As described above, in the first embodiment, when the ABS control intervenes during the regenerative cooperative brake control, the regenerative braking request is stopped during the ABS control intervention (step S6 in FIG. 3). Then, when the ABS control shifts to the non-operating state, the regenerative cooperative brake control is returned to the regenerative cooperative brake control with the limited regenerative braking request using the regenerative amount limited to the value not exceeding the regenerative amount at the previous ABS control intervention as the current regenerative amount limiter. The structure to adopt was adopted (step S1-step S5 of FIG. 3).
Therefore, when ABS control intervenes during regenerative cooperative brake control, prevention of control interference, suppression of the frequency of control re-intervention, and effective securing of the amount of regenerative energy are achieved together.

As described above, in the first embodiment, when the regenerative braking request is stopped by the intervention of the ABS control, the regeneration amount immediately before the ABS control intervention is detected. And the structure which sets the regeneration amount limiter when ABS control transfers to a non-operation state next time based on this regeneration amount detection value and the last regeneration amount limiter was employ | adopted (step S7-step S10 of FIG. 3). .
With this configuration, at the time of the ABS control intervention, the regeneration amount limiter when the ABS control shifts to the non-operating state next time is set based on the regeneration amount immediately before the ABS control intervention that induced the intervention of the ABS control this time. .
Therefore, in preparation for the return to the next regeneration cooperative brake control, a regeneration amount limiter that suppresses the induction of re-intervention of the ABS control is set in advance while the ABS control is intervening.

[Regenerative amount gradual increase in the return start range to regenerative cooperative brake control]
When returning from the ABS control intervention state to the regenerative cooperative brake control, the braking force rapidly increases in the return start region for the regenerative cooperative brake control due to the difference between the hydraulic pressure response speed and the regenerative response speed. For this reason, it is necessary to eliminate the influence due to the difference in response speed in the return start range to the regenerative cooperative brake control. Hereinafter, the regeneration amount gradual increase action in the return start range to the regeneration cooperative brake control reflecting this will be described.

  When the ABS control is shifted from the operation to the non-operation and the regeneration permission condition is satisfied, the flow of step S1, step S2, step S3, step S4, step S5, and the end is repeated in the flowchart of FIG. Return to brake control. In this return start region, in step S4, the regeneration amount is determined by the regeneration rate limiter that is the regeneration amount that increases with the increasing gradient α. In this way, in the return start range for the regenerative cooperative brake control, the regenerative torque rises from zero with an increasing gradient α as shown in the regenerative torque characteristic from time t2 to time t3 in FIG.

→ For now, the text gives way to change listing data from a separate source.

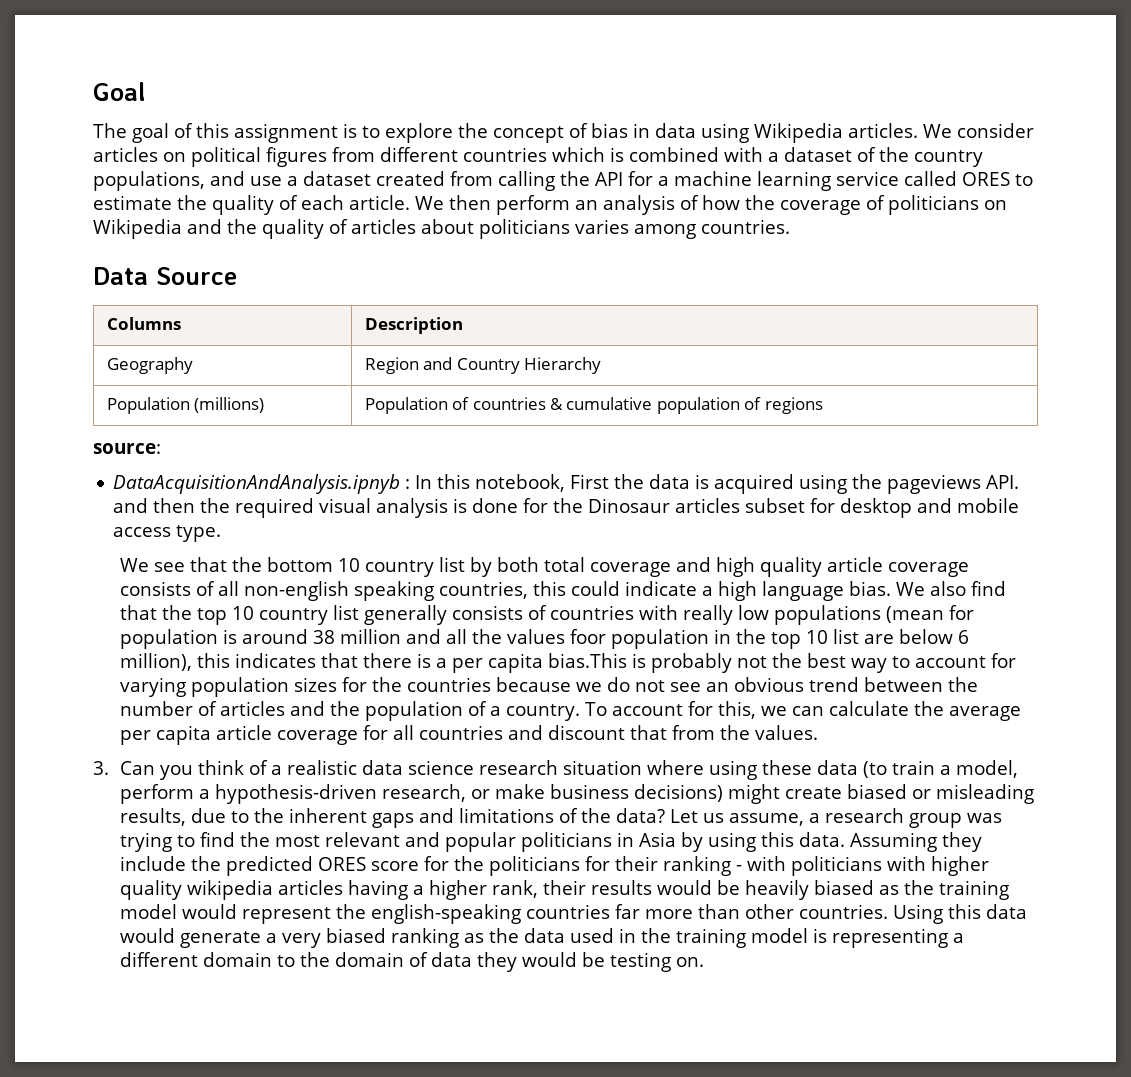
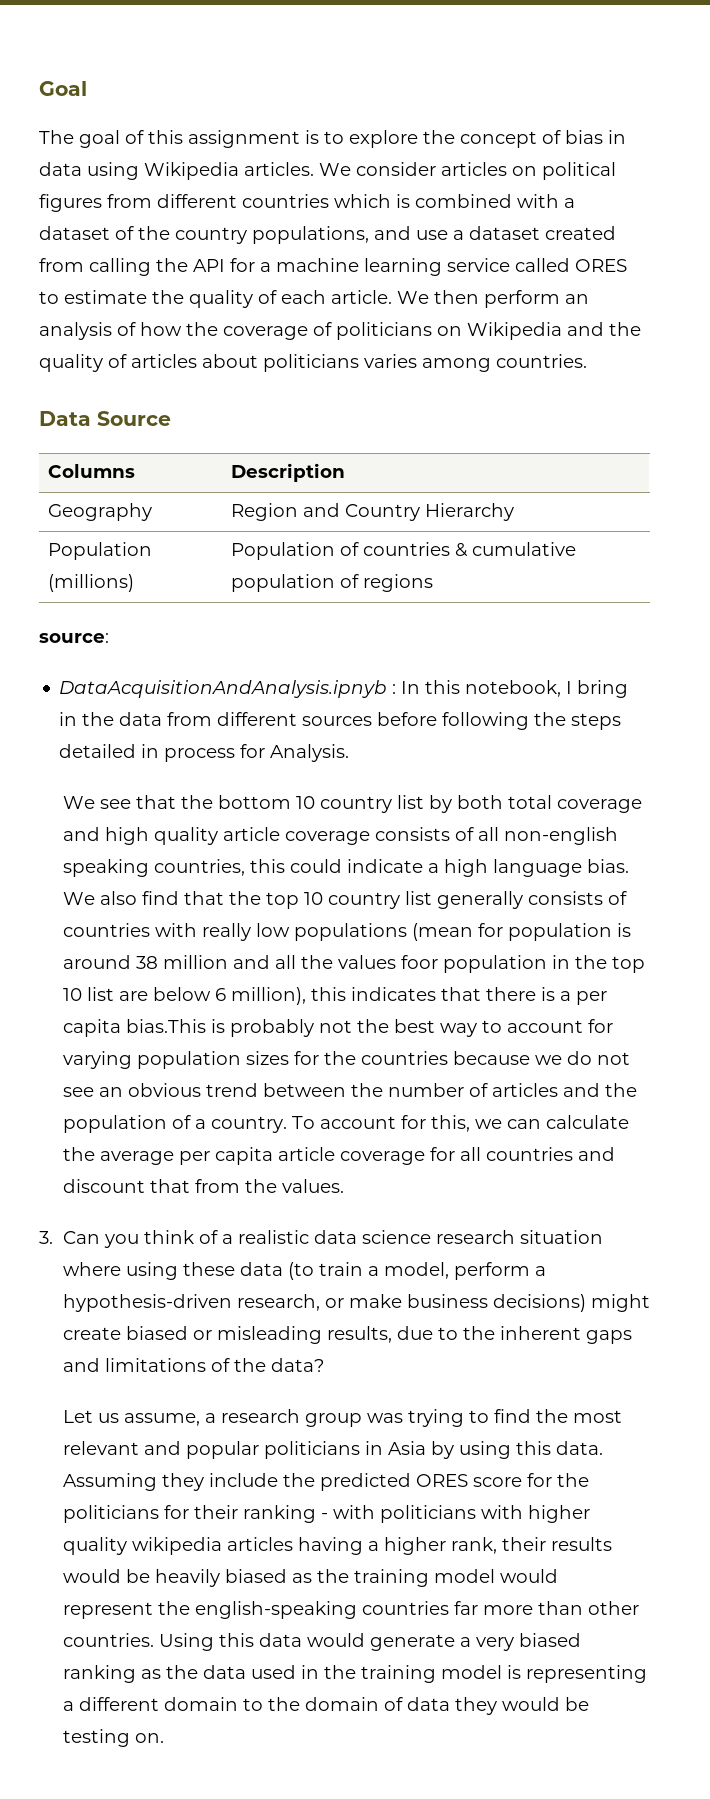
[570,474,1020,494] [113,498,1020,518] [113,525,222,542] First the data is acquired using the pageviews API. and then the required visual analysis is done for the Dinosaur articles subset for desktop and mobile access type. -> [566,680,629,698] [59,712,622,730] [59,744,350,762] I bring in the data from different sources before following the steps detailed in process for Analysis.
(666, 815) none -> (324, 1365) //

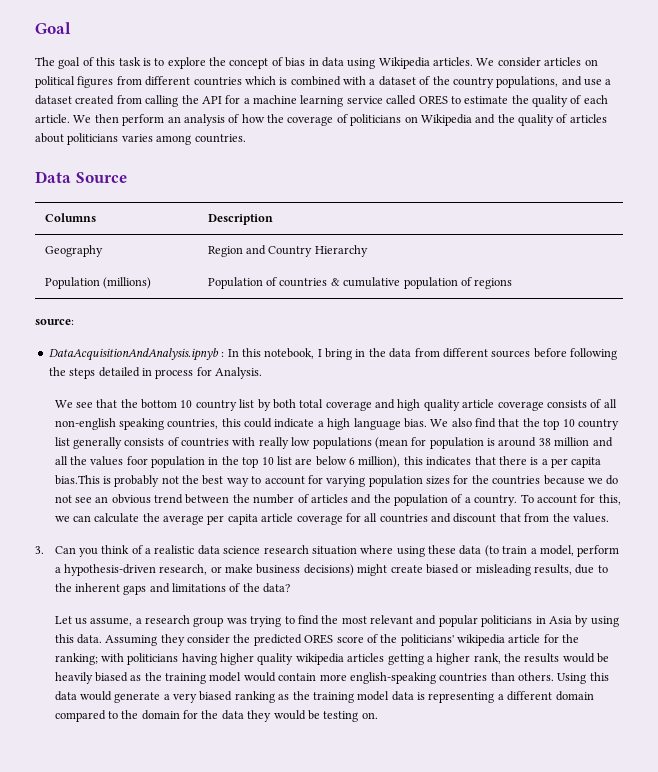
[188,130,300,148] assignment -> [118,57,141,66] task
[208,1473,278,1487] include -> [187,634,231,644] consider
[526,1473,589,1487] [62,1505,328,1523] for the politicians for their ranking - -> [366,634,580,646] [54,653,98,665] of the politicians' wikipedia article for the ranking;
[480,1505,523,1519] with -> [181,653,217,665] having
[297,1537,363,1555] having -> [387,654,424,665] getting
[501,1537,546,1551] their -> [504,653,522,662] the
[62,1601,639,1619] [62,1633,154,1647] represent the english-speaking countries far more than other countries. -> [278,672,555,684] contain more english-speaking countries than others.
[202,1665,502,1683] data used in the training model -> [312,691,414,703] training model data
(238, 1704) none -> [54,710,106,722] compared
[383,1697,403,1711] of -> [183,710,219,719] for the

  That is, when the time t2 in FIG. 8 is returned to return to the regenerative cooperative brake control, the operation of releasing the brake fluid pressure and the operation of adding the regenerative amount are started simultaneously. At this time, if the regeneration amount is immediately returned to the regeneration amount limiter while releasing the brake fluid pressure, it remains in the return start range for the regenerative cooperative brake control due to the difference between the slow hydraulic response speed and the fast regeneration response speed. The regenerative braking force is added to the hydraulic braking force, and the total braking force increases rapidly.

  On the other hand, the regeneration amount is increased by the increasing gradient α in the return start region to the regeneration cooperative brake control from the time t2 to the time t3 in FIG. Therefore, as shown in Fig. 7, when switching the VDC pump up (VDC_P / U) to regenerative braking, the reduction in deceleration due to the response delay caused by releasing the brake fluid pressure of the VDC pump up (VDC_P / U) The minute is compensated with a regenerative brake intentionally delayed in response. For this reason, the change of the total braking force is suppressed in the return start range to the regenerative cooperative brake control. As a result, the longitudinal acceleration fluctuation (G fluctuation) of the vehicle due to the switching of the braking force generation source in one braking time (hydraulic pressure → regeneration) is suppressed to the minimum.

As described above, in the first embodiment, when returning to the regenerative cooperative brake control due to the limited braking request by shifting the ABS control to the non-operating state, the increase gradient α of the regenerative amount in the return start region is set as the brake hydraulic pressure. A configuration that takes into account the hydraulic pressure response when pulling out was adopted.
With this configuration, the influence due to the difference between the hydraulic pressure response speed and the regeneration response speed is eliminated in the return start range to the regeneration cooperative brake control.
Therefore, in the return start range for the regenerative cooperative brake control, the change in the total braking force is suppressed, and the G variation of the vehicle due to the replacement of the braking force generation source is minimized.

Next, the effect will be described.
In the hybrid vehicle brake control device of the first embodiment, the following effects can be obtained.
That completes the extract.